THE DATA Block Start
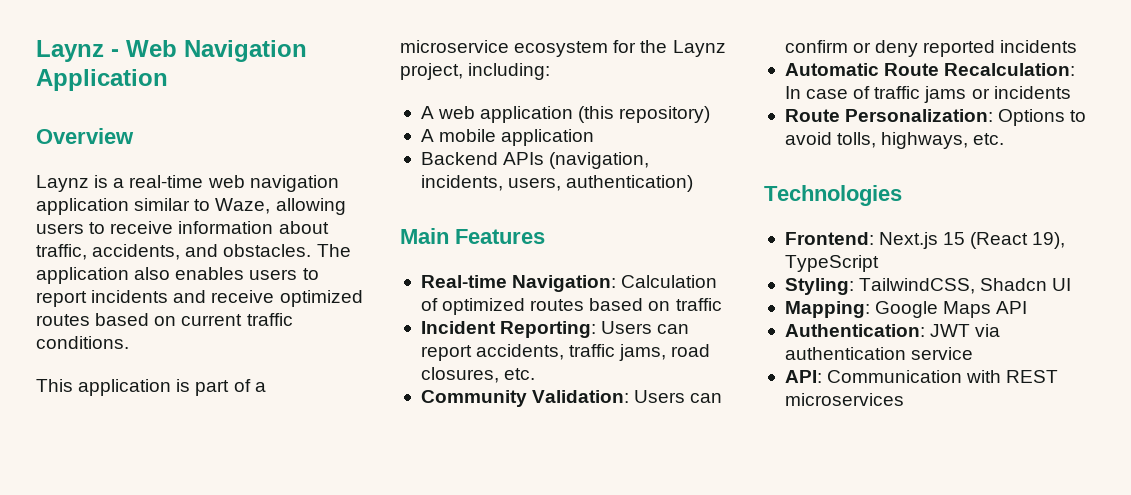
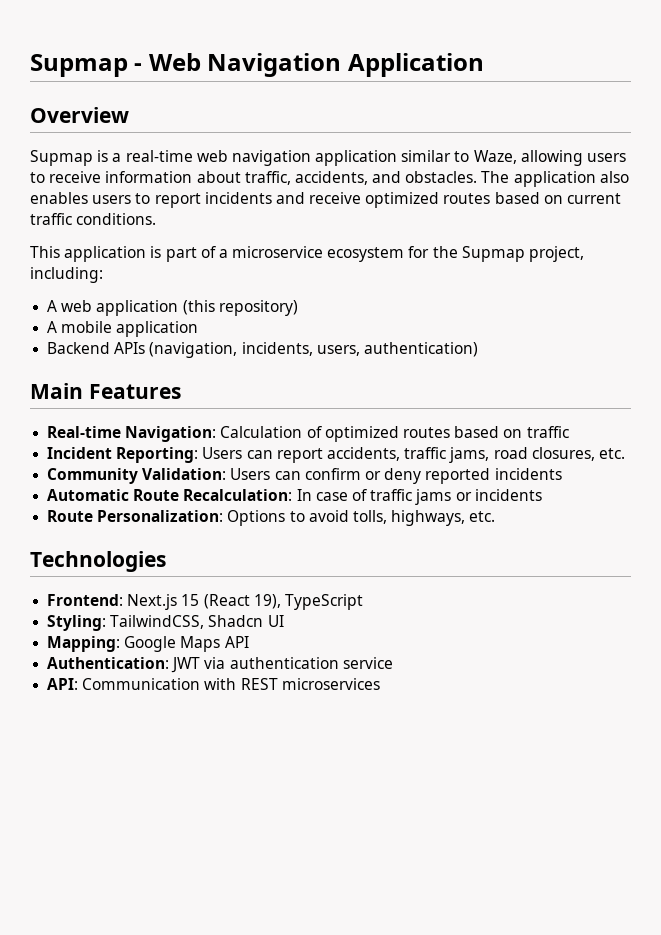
- Laynz - Web Navigation Application
+ Supmap - Web Navigation Application
- Laynz is a real-time web navigation application similar to Waze, allowing users to receive information about traffic, accidents, and obstacles.
+ Supmap is a real-time web navigation application similar to Waze, allowing users to receive information about traffic, accidents, and obstacles.
- This application is part of a microservice ecosystem for the Laynz project, including:
+ This application is part of a microservice ecosystem for the Supmap project, including:

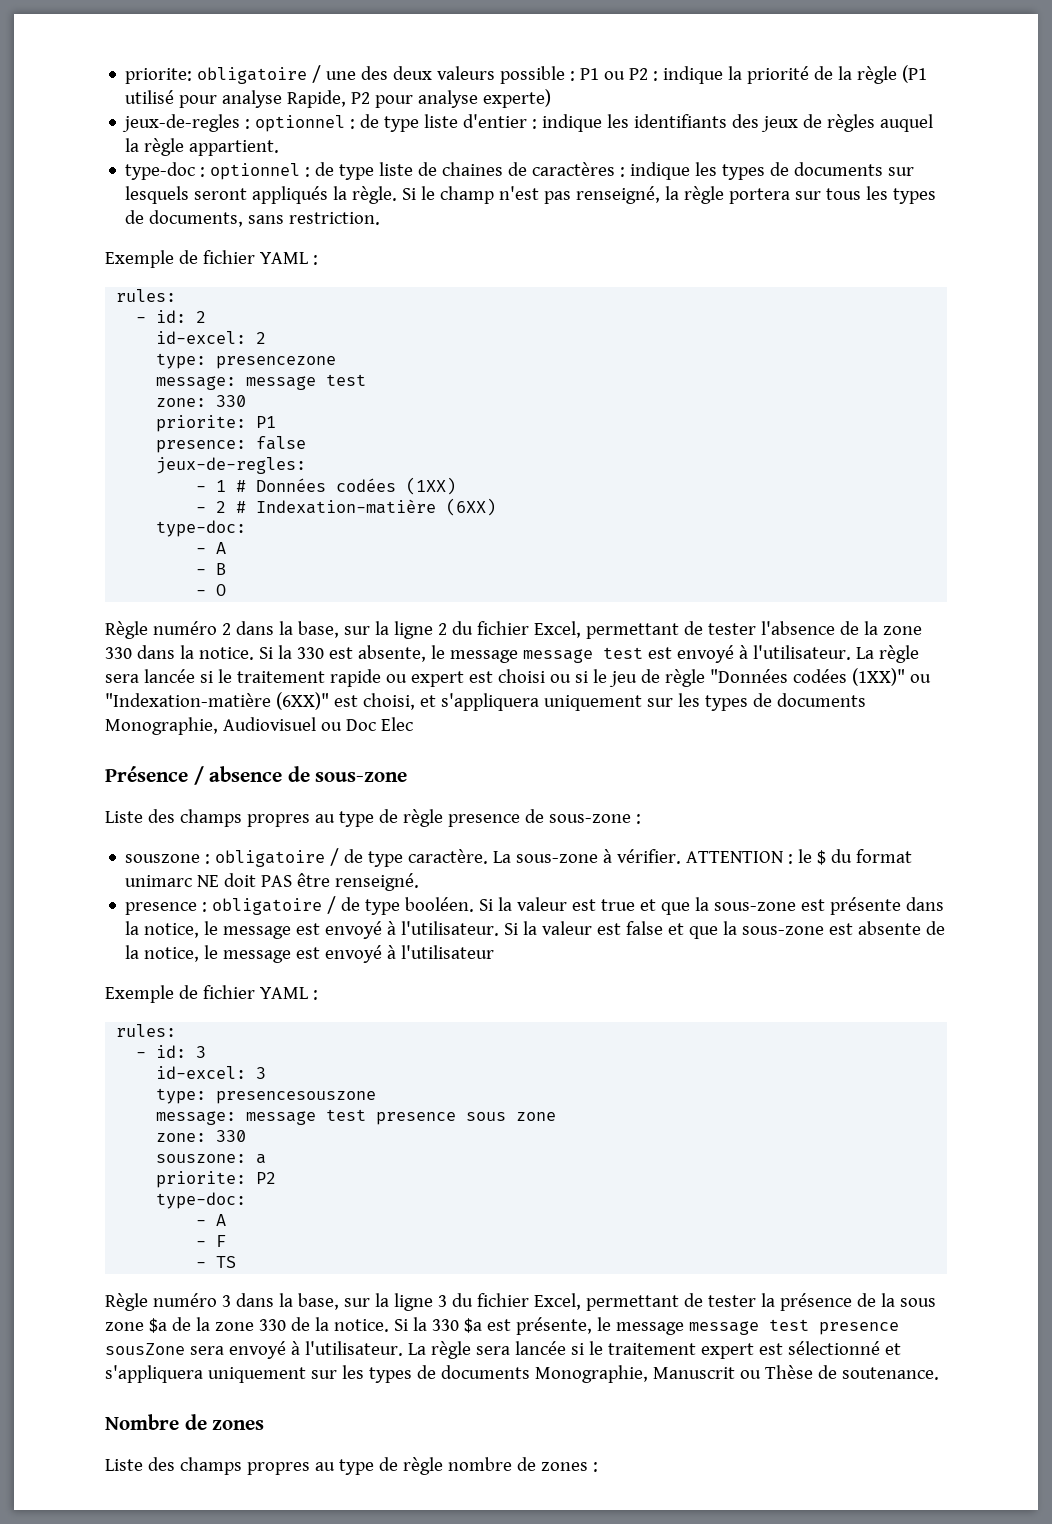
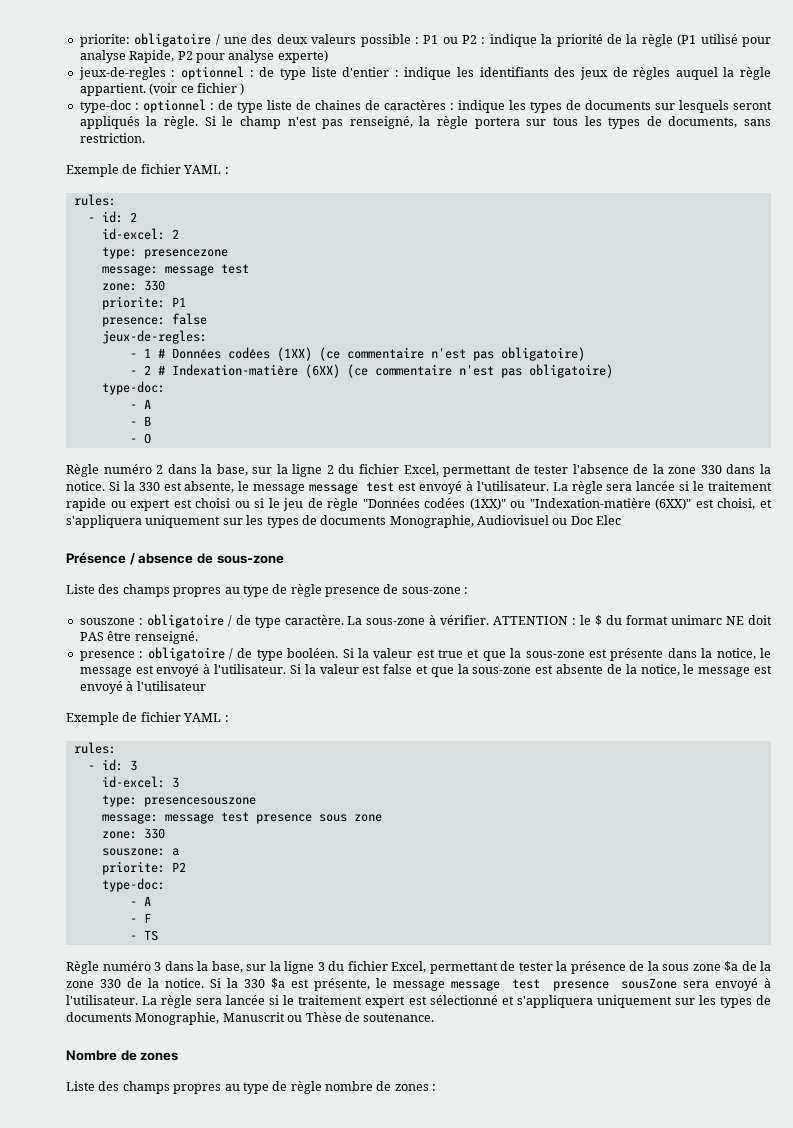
+ (voir ce fichier )
- - 1 # Données codées (1XX)
+ - 1 # Données codées (1XX) (ce commentaire n'est pas obligatoire)
- - 2 # Indexation-matière (6XX)
+ - 2 # Indexation-matière (6XX) (ce commentaire n'est pas obligatoire)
THE DATA Block End
### TASK DIRECTIONS
Leaving all pictures aside, quote each record exactly.

### EXERCISE RESULT
- Laynz - Web Navigation Application
+ Supmap - Web Navigation Application
- Laynz is a real-time web navigation application similar to Waze, allowing users to receive information about traffic, accidents, and obstacles.
+ Supmap is a real-time web navigation application similar to Waze, allowing users to receive information about traffic, accidents, and obstacles.
- This application is part of a microservice ecosystem for the Laynz project, including:
+ This application is part of a microservice ecosystem for the Supmap project, including:

+ (voir ce fichier )
- - 1 # Données codées (1XX)
+ - 1 # Données codées (1XX) (ce commentaire n'est pas obligatoire)
- - 2 # Indexation-matière (6XX)
+ - 2 # Indexation-matière (6XX) (ce commentaire n'est pas obligatoire)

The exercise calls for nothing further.